If your healthcare provider believes you may have lung cancer, you will need certain exams and tests to be sure.
You should expect to be asked questions about your health history, your symptoms, risk factors, and family history of disease. Understanding your background will help your provider make a diagnosis.
You may have one of the following tests:
- Imaging Test. An X-ray image or CT scan of your lungs may reveal any abnormalities that your healthcare providers are searching for.
- Biopsy Tissue Sample. A biopsy removes tissue or cells to be checked by a pathologist under a microscope. Results from a biopsy help determine if abnormal cells are cancer. Your doctor may perform this procedure in a variety of ways including bronchoscopy, mediastinoscopy, and needle biopsy.
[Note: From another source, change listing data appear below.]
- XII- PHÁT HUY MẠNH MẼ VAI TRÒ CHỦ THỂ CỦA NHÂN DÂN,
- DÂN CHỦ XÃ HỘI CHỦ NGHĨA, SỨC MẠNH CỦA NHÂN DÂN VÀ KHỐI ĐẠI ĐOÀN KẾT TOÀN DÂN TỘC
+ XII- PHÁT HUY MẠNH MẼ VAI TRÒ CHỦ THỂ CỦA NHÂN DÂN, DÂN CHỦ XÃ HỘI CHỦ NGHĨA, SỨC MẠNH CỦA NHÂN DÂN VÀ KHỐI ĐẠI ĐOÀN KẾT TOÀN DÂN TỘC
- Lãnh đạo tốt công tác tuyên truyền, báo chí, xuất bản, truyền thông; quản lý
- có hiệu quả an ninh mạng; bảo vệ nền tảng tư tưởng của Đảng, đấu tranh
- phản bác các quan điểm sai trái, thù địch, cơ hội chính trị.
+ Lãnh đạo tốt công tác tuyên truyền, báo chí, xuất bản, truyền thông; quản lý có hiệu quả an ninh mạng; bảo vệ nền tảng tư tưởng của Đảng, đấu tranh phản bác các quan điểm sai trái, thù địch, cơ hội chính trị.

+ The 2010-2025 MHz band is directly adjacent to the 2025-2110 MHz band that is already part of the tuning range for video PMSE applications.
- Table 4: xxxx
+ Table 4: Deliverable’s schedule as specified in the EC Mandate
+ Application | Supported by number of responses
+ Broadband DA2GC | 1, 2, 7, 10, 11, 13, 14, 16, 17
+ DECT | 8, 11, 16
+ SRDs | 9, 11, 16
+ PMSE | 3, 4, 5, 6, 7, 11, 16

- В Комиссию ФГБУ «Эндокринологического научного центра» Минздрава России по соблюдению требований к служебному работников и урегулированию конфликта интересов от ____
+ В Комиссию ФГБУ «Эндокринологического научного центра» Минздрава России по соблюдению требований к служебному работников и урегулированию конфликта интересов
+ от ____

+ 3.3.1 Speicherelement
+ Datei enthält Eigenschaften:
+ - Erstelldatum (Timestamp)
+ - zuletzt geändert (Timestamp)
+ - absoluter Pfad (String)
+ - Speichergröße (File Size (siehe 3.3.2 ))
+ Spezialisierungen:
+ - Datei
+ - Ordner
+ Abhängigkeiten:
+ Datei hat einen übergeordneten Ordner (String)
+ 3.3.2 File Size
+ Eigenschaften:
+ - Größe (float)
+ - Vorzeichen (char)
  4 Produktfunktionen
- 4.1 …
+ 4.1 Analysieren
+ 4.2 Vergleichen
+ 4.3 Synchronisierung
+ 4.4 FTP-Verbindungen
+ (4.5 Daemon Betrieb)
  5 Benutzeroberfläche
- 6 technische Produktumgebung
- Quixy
Ask your provider about your specific type of biopsy to learn more.
Getting your test results
Patients will be called within five days after biopsy by a nurse navigator. Further management will be recommended at that time.
Who is qualified for lung cancer screening?
Lung cancer screening is recommended for patients who are at high risk for lung cancer. Low-dose CT screenings are recommended for patients who:
- Are between the ages 55-80.
- Currently smoke or have quit within the past 15 years.
- Have a 30 pack-year smoking history, meaning the patient smokes one pack of cigarettes per day for 30 years, or two packs per day for 15 years.